Electrokinetic and hydrodynamic properties of sarcoplasmic reticulum vesicles: a study by laser Doppler electrophoresis and quasi-elastic light scattering.

The electrical properties of sarcoplasmic reticulum vesicles were studied using electrophoretic mobility measurements by laser Doppler velocimetry. Combined with quasi-elastic light scattering analysis, this method enabled us to monitor changes in membrane surface charge density upon addition of NaCl, CaCl2, and MgCl2 solutions. At low ionic strength (4.7 mM), and in the absence of divalent salts, sarcoplasmic reticulum vesicles displayed a zeta potential value of -32.6 mV and a surface charge density of 5.4 10(-3) C/m2, corresponding to one elementary negative charge per 30 nm2 or about 2900 negative charges per vesicle.
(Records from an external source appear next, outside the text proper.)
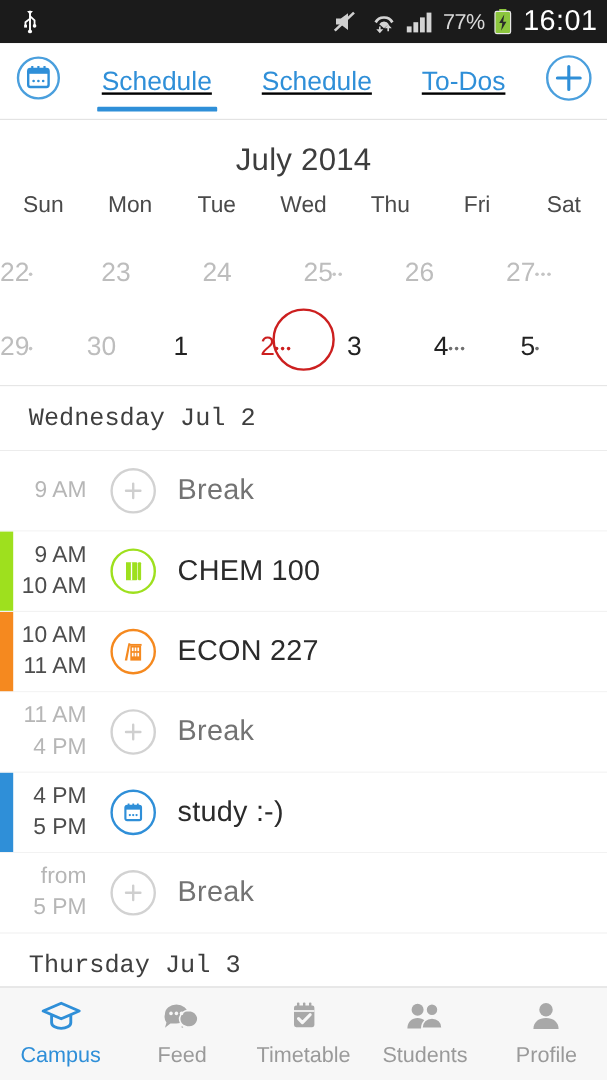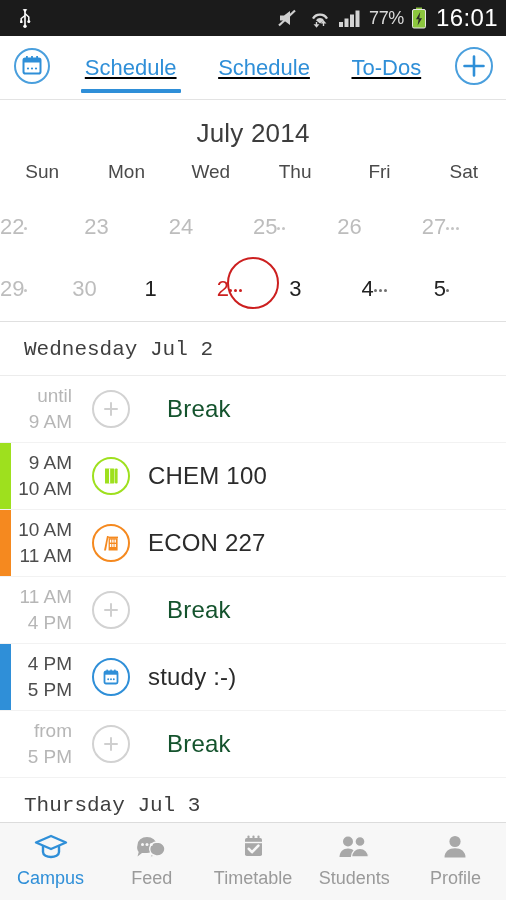--- a/index.html
+++ b/index.html
@@ -88,21 +88,21 @@
     display: flex; flex-direction: column; line-height: 26px;
   }
   .time-from, .time-to { font-size: 19px; color: #4d4d4d; }
   .event-row.break .time-from, .event-row.break .time-to { color: #b6b6b6; }
   .ev-icon {
     width: 38px; height: 38px; border-radius: 50%; border: 2px solid #cfcfcf;
     display: flex; align-items: center; justify-content: center; flex: 0 0 38px;
     margin-left: 6px;
   }
   .ev-title { font-size: 24px; color: #2b2b2b; padding-left: 18px; letter-spacing: 0.2px; }
-  .event-row.break .ev-title { color: #14532d; margin-left: 19px; }
+  .event-row.break .ev-title { color: #737373; }
 
   
   .bottomnav {
     flex: 0 0 78px; height: 78px; background: #f7f7f7;
     border-top: 1px solid #dcdcdc; display: flex; align-items: center;
   }
   .navitem {
     flex: 1; display: flex; flex-direction: column; align-items: center;
     justify-content: space-between; gap: 4px;
   }
@@ -201,20 +201,21 @@
       </span>
     </div>
   </div>
 
   <div class="calendar">
     <div class="month-title">July 2014</div>
 
     <div class="weekdays">
       <div>Sun</div>
       <div>Mon</div>
+      <div>Tue</div>
       <div>Wed</div>
       <div>Thu</div>
       <div>Fri</div>
       <div>Sat</div>
     </div>
 
     <div class="week">
       <div class="daycell muted">
         <span class="daynum">22</span>
         <span class="dots">
@@ -294,21 +295,20 @@
       </div>
     </div>
   </div>
 
   <div class="schedule">
 
     <div class="day-header">Wednesday Jul 2</div>
 
     <div class="event-row break">
       <div class="times">
-        <span class="time-from">until</span>
         <span class="time-to">9 AM</span>
       </div>
       <div class="ev-icon" style="border-color:#d2d2d2">
         <svg width="20" height="20" viewBox="0 0 20 20">
           <path d="M10 4 V16 M4 10 H16" stroke="#cfcfcf" stroke-width="2" stroke-linecap="round"></path>
         </svg>
       </div>
       <div class="ev-title">Break</div>
     </div>
 

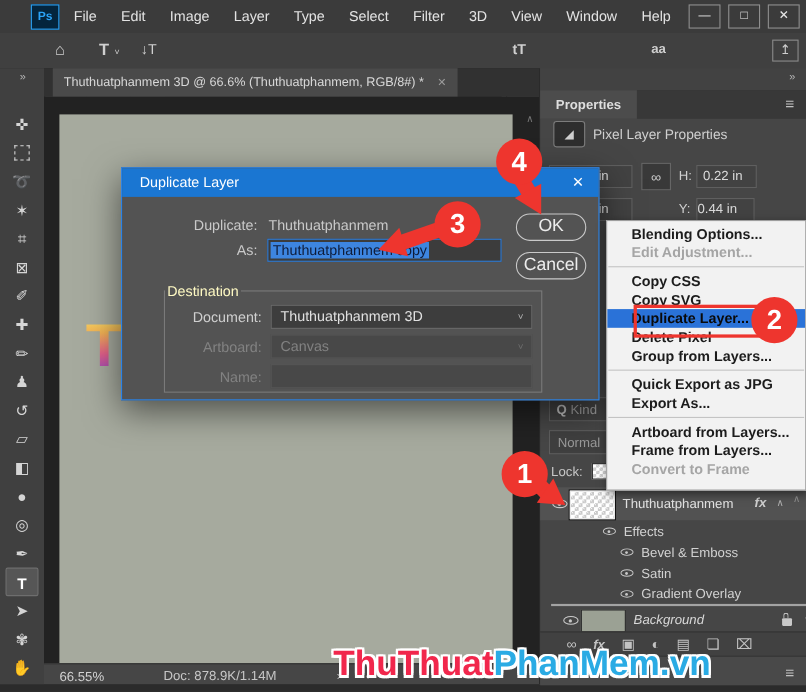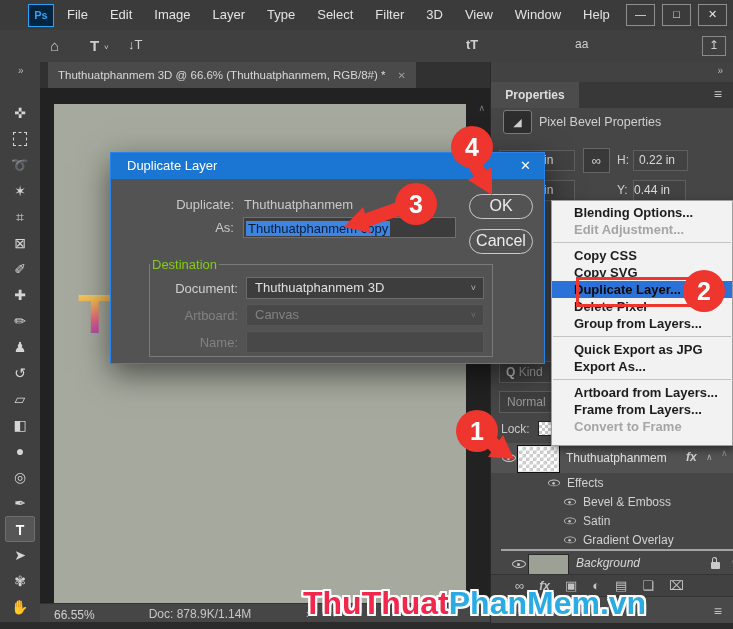--- a/index.html
+++ b/index.html
@@ -116,21 +116,21 @@
   
   .dialog{position:absolute;left:110px;top:152px;width:435px;height:212px;background:#535353;border:1px solid #2a83e8;box-shadow:0 10px 30px rgba(0,0,0,.55);z-index:20;box-sizing:border-box;}
   .dlg-title{position:absolute;left:0;top:0;width:100%;height:26px;background:#1a76d2;color:#fff;font-size:13px;line-height:26px;padding-left:16px;box-sizing:border-box;}
   .dlg-close{position:absolute;right:13px;top:0;color:#fff;font-size:13px;line-height:26px;}
   .dlg-label{position:absolute;left:8px;width:115px;text-align:right;font-size:13px;color:#c9c9c9;}
   .dlg-value{position:absolute;left:133px;font-size:13px;color:#c9c9c9;}
   .as-input{position:absolute;left:132px;top:64px;width:213px;height:21px;background:#3c3c3c;border:1px solid #2e7cd8;box-sizing:border-box;line-height:19px;padding-left:2px;}
   .as-input .sel{background:#3d85e0;color:#0e1c3a;font-size:13px;padding:0 2px;}
   .dlg-btn{position:absolute;left:358px;width:64px;height:25px;border:1.5px solid #c9c9c9;border-radius:13px;color:#ececec;font-size:16px;text-align:center;line-height:22px;box-sizing:border-box;}
   .dest{position:absolute;left:38px;top:104px;width:344px;height:100px;border:1px solid #7a7a7a;box-sizing:border-box;}
-  .dest legend{font-size:13px;color:#84cc16;}
+  .dest legend{font-size:13px;color:#fef9c3;}
   fieldset.dest{margin:0;padding:2px 8px 0 0;}
   .dest-row{display:flex;align-items:center;height:26px;margin-top:1px;}
   .dest-label{width:88px;text-align:right;padding-right:8px;font-size:13px;color:#cfcfcf;flex:none;}
   .dest-row.disabled .dest-label{color:#828282;}
   .dest-select{flex:1;height:22px;background:#3d3d3d;border:1px solid #6b6b6b;box-sizing:border-box;position:relative;font-size:13px;color:#e0e0e0;line-height:20px;padding-left:8px;}
   .dest-row.disabled .dest-select{background:#484848;border-color:#565656;color:#828282;}
   .dest-select .caret{position:absolute;right:7px;top:0;font-size:9px;color:#b9b9b9;line-height:20px;}
   .dest-row.disabled .caret{color:#707070;}
 
   
@@ -187,21 +187,21 @@
       <span>Regular</span>
       <span class="caret">˅</span>
     </div>
     <span class="opt-sep" style="left:460px;"></span>
     <span class="opt-icon" style="left:466px;font-size:13px;font-weight:bold;">tT</span>
     <div class="opt-select" style="left:490px;width:72px;">
       <span>20.31 pt</span>
       <span class="caret">˅</span>
     </div>
     <span class="opt-sep" style="left:568px;"></span>
-    <span class="opt-icon" style="left:575px;font-size:12px;font-weight:normal;">aa</span>
+    <span class="opt-icon" style="left:592px;font-size:12px;font-weight:bold;">aa</span>
     <div class="opt-select" style="left:598px;width:94px;">
       <span>Sharp</span>
       <span class="caret">˅</span>
     </div>
     <span class="opt-icon" style="left:702px;width:22px;height:18px;border:1px solid #8a8a8a;text-align:center;line-height:16px;font-size:12px;top:6px;">↥</span>
   </div>
 
   <div class="toolbar">
     <span class="collapse">»</span>
     <div class="tools">
@@ -253,21 +253,21 @@
 
   <div class="rightpanel">
     <div class="panel-top">
       <span class="collapse">»</span>
     </div>
     <div class="tabs-row">
       <div class="prop-tab">Properties</div>
       <span class="panel-menu">≡</span>
     </div>
     <div class="pl-icon">◢</div>
-    <div class="pl-title">Pixel Bevel Properties</div>
+    <div class="pl-title">Pixel Layer Properties</div>
 
     <div class="fld" style="left:8px;top:88px;width:76px;padding-left:44px;">in</div>
     <div class="link-box">∞</div>
     <span class="fld-label" style="left:126px;top:91px;">H:</span>
     <div class="fld" style="left:142px;top:88px;width:55px;padding-left:5px;">0.22 in</div>
     <div class="fld" style="left:8px;top:118px;width:76px;padding-left:44px;">in</div>
     <span class="fld-label" style="left:126px;top:121px;">Y:</span>
     <div class="fld" style="left:142px;top:118px;width:53px;">0.44 in</div>
 
     <div class="kind-box"><b>Q</b> <span>Kind</span></div>

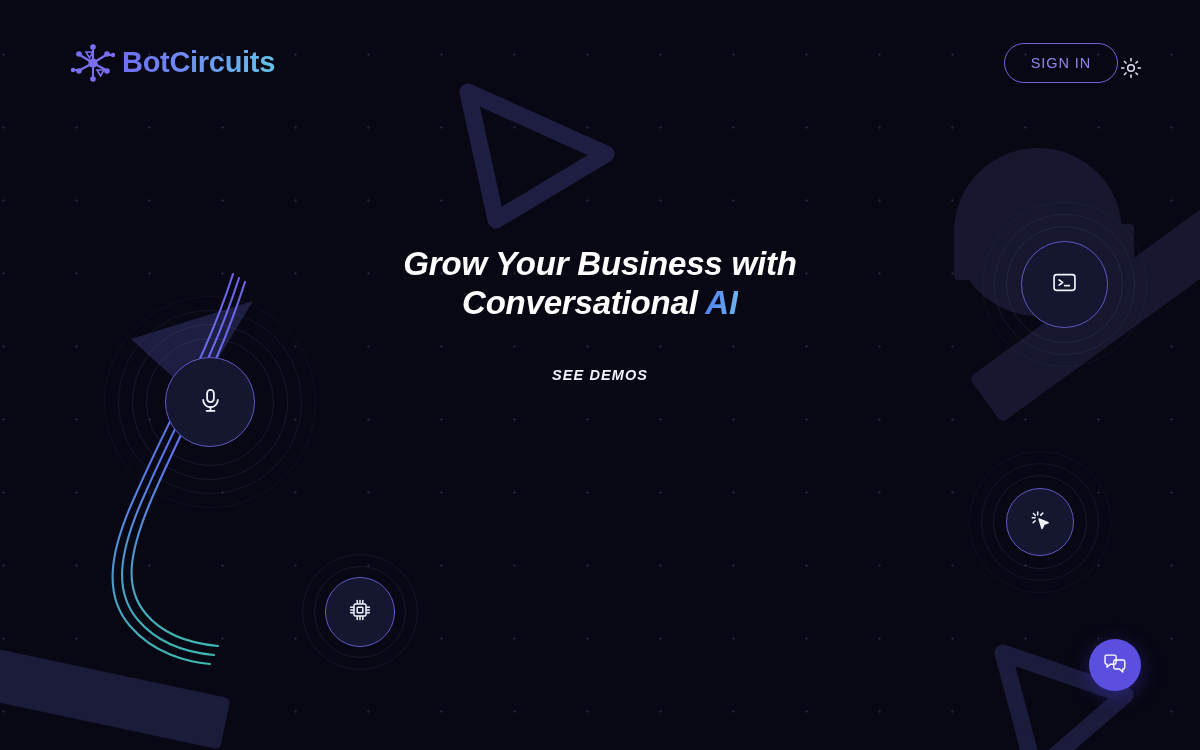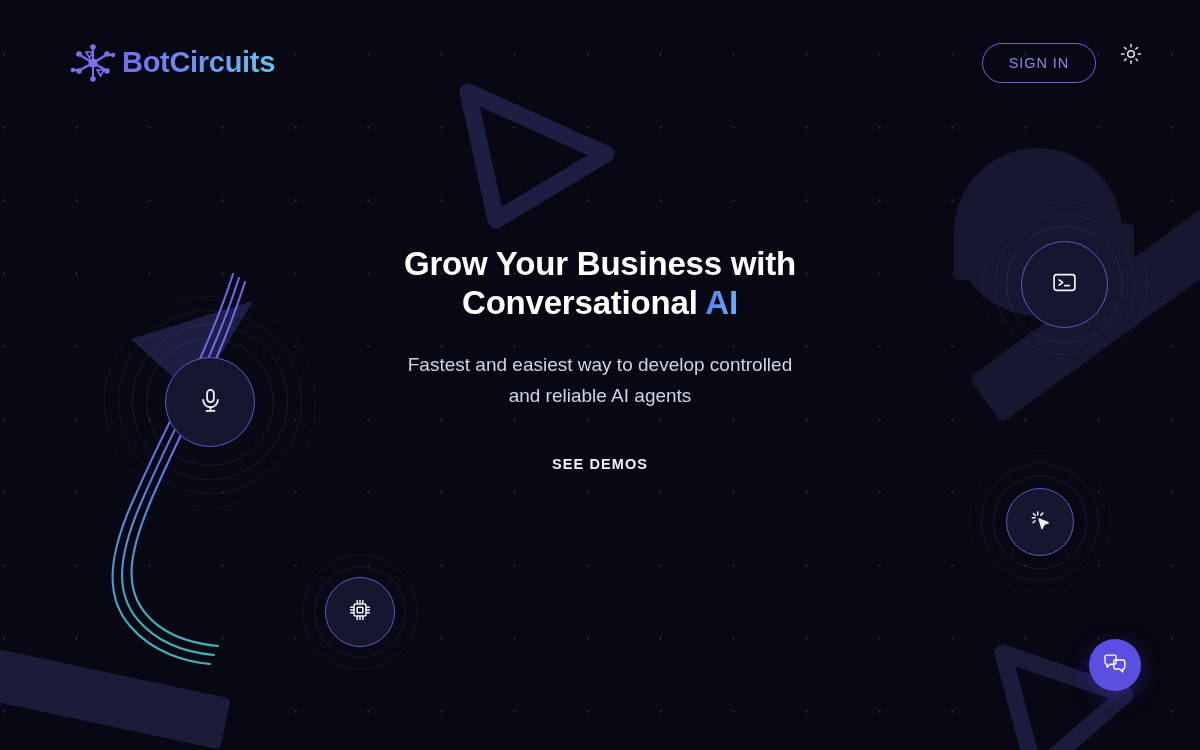--- a/index.html
+++ b/index.html
@@ -68,40 +68,40 @@
     background:linear-gradient(100deg,#6f6df0 0%,#6f8df5 42%,#63c4e8 100%);
     -webkit-background-clip:text; background-clip:text; color:transparent;
   }
   nav { display:flex; align-items:center; gap:34px; margin-left:72px; }
   .nav-link {
     font-size:14.5px; letter-spacing:0.8px; color:#dfe2ee;
     text-decoration:none; cursor:pointer; white-space:nowrap;
   }
   .header-right {
     margin-left:auto; margin-right:56px;
-    display:flex; align-items:flex-start; gap:22px;
+    display:flex; align-items:flex-end; 
   }
   .signin-btn {
     border:1.4px solid #6e64d8; border-radius:22px;
     padding:11px 26px; background:transparent;
     color:#8d86ef; font-size:14.5px; letter-spacing:0.9px;
     font-family:inherit; cursor:pointer; white-space:nowrap;
   }
   .theme-toggle {
     width:26px; height:26px; background:none; border:none;
     cursor:pointer; display:flex; align-items:center; justify-content:center;
   }
 
   
   .hero {
     position:absolute; left:0; top:0; width:1200px; height:750px;
     display:flex; flex-direction:column; align-items:center;
     padding-top:244px; z-index:20; pointer-events:none;
   }
-  .hero > * { pointer-events:auto; }
+  .hero > * { pointer-events:auto;font-style:italic; }
   .headline {
     font-size:33px; font-weight:bold; line-height:1.19;
     text-align:center; color:#ffffff; letter-spacing:-0.2px;
     max-width:420px;
   }
   .headline .accent {
     background:linear-gradient(95deg,#4f7ff0 0%,#6fb4ee 100%);
     -webkit-background-clip:text; background-clip:text; color:transparent;
   }
   .subhead {
@@ -316,21 +316,20 @@
     </svg>
   </span>
 </div>
 
 <div class="hero">
   <h1 class="headline">
     <span>Grow Your Business with</span><br>
     <span>Conversational </span><span class="accent">AI</span>
   </h1>
 
-  <p class="subhead">Fastest and easiest way to develop controlled and reliable AI agents</p>
 
 
   <button class="see-demos">SEE DEMOS</button>
 </div>
 
 <button class="chat-widget">
   <span>
     <svg viewBox="0 0 28 26" width="26" height="24" fill="none" stroke="#ffffff" stroke-width="1.5" stroke-linejoin="round" stroke-linecap="round">
       <path d="M3.2 5.2 a1.8 1.8 0 0 1 1.8-1.8 h8.4 a1.8 1.8 0 0 1 1.8 1.8 v6.2 a1.8 1.8 0 0 1 -1.8 1.8 h-4.6 L5.4 16.6 v-3.4 h-0.4 a1.8 1.8 0 0 1 -1.8 -1.8 Z"></path>
       <path d="M12.6 10.4 a1.8 1.8 0 0 1 1.8 -1.8 h8.4 a1.8 1.8 0 0 1 1.8 1.8 v6.2 a1.8 1.8 0 0 1 -1.8 1.8 h-0.4 v3.4 l-3.4 -3.4 h-4.6 a1.8 1.8 0 0 1 -1.8 -1.8 Z"></path>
Upon addition of NaCl (up to 100 mM) vesicles became more negative (from 2900 to 6200 negative charges per vesicle), suggesting chloride binding or adsorption on the membrane. A noticeable increase of the vesicular size was observed upon addition of calcium or magnesium (25 to 30% increase of the hydrodynamic radius for 2.5 mM CaCl2 or MgCl2). This effect was prevented or suppressed by addition of relatively low concentrations of NaCl (50 mM). At low divalent cation concentrations one-third of the total net charge of the vesicles was neutralized suggesting a specific binding of cation on the membrane. At higher salt concentrations no modification of this parameter was observed. These results support the Gouy and Chapman theory about the electrical properties of sarcoplasmic reticulum vesicles.